FOTORELACJA

36. PPA: Cory McAbee - fotorelacja

Cory McAbee wygląda tak, jak powinien wyglądać dbający o karierę, starannie planujący działania artysta niezależny. Jest przystojny, dobrze ubrany, mówi spokojnie i z pogodnym uśmiechem. Ale pod kapeluszem…

Jako aktor, scenarzysta, reżyser i producent nakręcił kilka, niebywale wręcz niskobudżetowych filmów fabularnych. Zagrał w paru produkcjach hollywoodzkich (role drobne, ale za stawki pozwalające sfinansować własne pomysły). Od dłuższego czasu tworzy (i publikuje w odcinkach) powieść graficzną (w Polsce powiedzielibyśmy – „ambitny komiks”) o burzliwym życiu artysty – na poły autobiograficzną, choć sam osiągnął, kilka lat temu przekroczywszy pięćdziesiątkę, życiową stabilizacji u boku żony i trojga dzieci, korzystając zasłużenie z międzynarodowych grantów kulturalnych.

Ale przede wszystkim – i dlatego przyjeżdża do Wrocławia – jest Cory McAbee fantastycznie uzdolnionym tekściarzem i kompozytorem.

Urodził się w Kalifornii. To, być może, tłumaczy jego łagodne usposobienie i skłonność do żartów. W autobiograficznym zeznaniu wspomina, że jego ojciec i dziadek byli mechanikami, ale on sam nigdy nie nauczył się prowadzić samochodu, babcia hodowała kurczaki, a liceum skończył dzięki litości nauczycieli, bo pierwszą książkę przeczytał dopiero w trzeciej dekadzie życia, wcześniej większość czasu spędzając z ołówkiem w dłoni, próbując stworzyć coś, co przypominałoby rysunek.

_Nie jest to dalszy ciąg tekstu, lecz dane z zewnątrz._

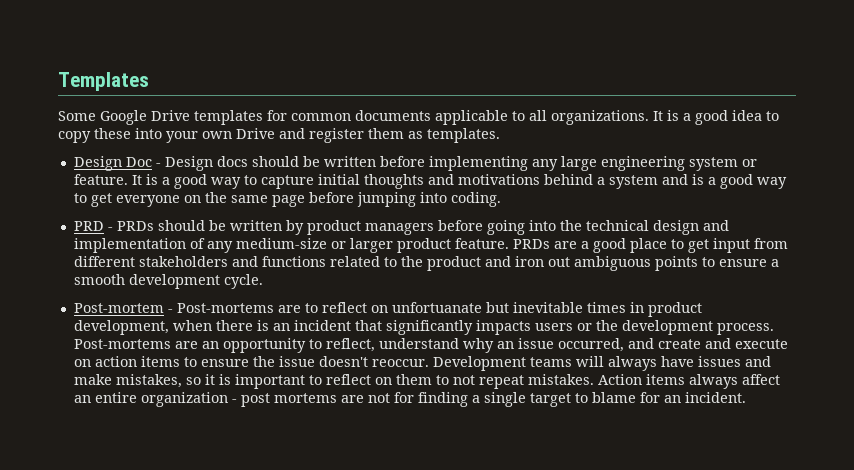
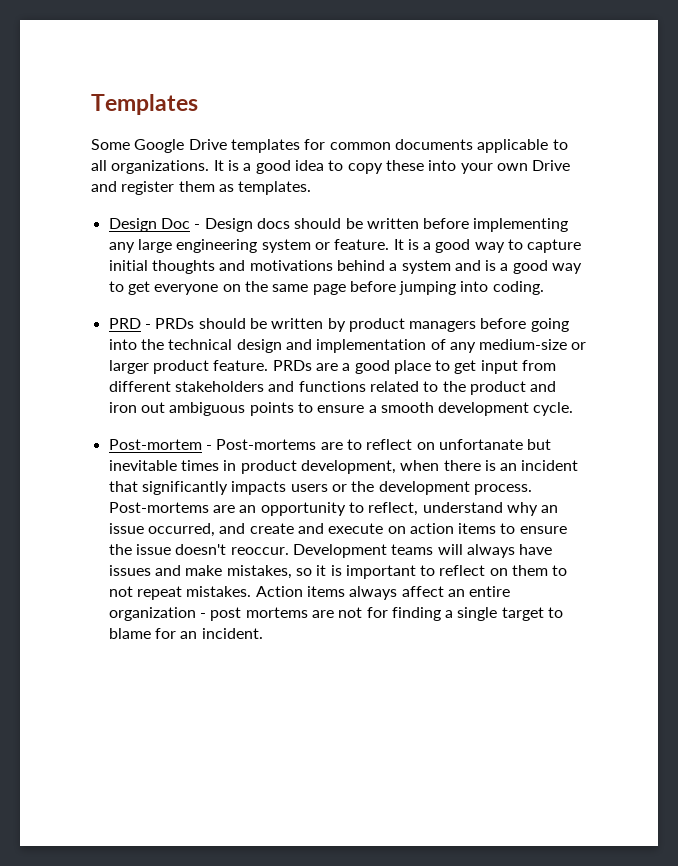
[391,302,482,313] unfortuanate -> [438,439,523,450] unfortanate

Muzykować zaczął przez przypadek, ze względu na nieprzeciętną prezencję i dzięki koledze, który miał zespół. Pierwsza kapela, w jakiej występował, rozpadła się ze względu na brak artystycznych postępów i tremę McAbee’go, który, co prawda pisał niezłe teksty, ale na scenie nie potrafił wydobyć z siebie głosu. Niezrażony kupił sobie cytrę, instrument na tyle prosty, by szybko nauczyć się na nim grać, i na tyle efektowny, by robić wrażenie na dziewczynach. Umiejętności doskonalił w chwilach wolnych od obowiązków zawodowych, czyli pracy bramkarza i wykidajły w nocnych klubach w San Francisco. A w 1989 r., gdy u nas właśnie walił się komunizm, założył z perkusistą Bobby’m Lurie folk-rockowo-awangardowy zespół The Billy Nayer Show i przez następnych 20 lat nagrał kilkanaście cudownie różnorodnych płyt oraz soundtracków do własnych filmów.

I choć to kręcenie filmów pochłania go ostatnio najbardziej, śpiewania i grania na cytrze nie porzucił. Od czasu do czasu. Dla zabawy.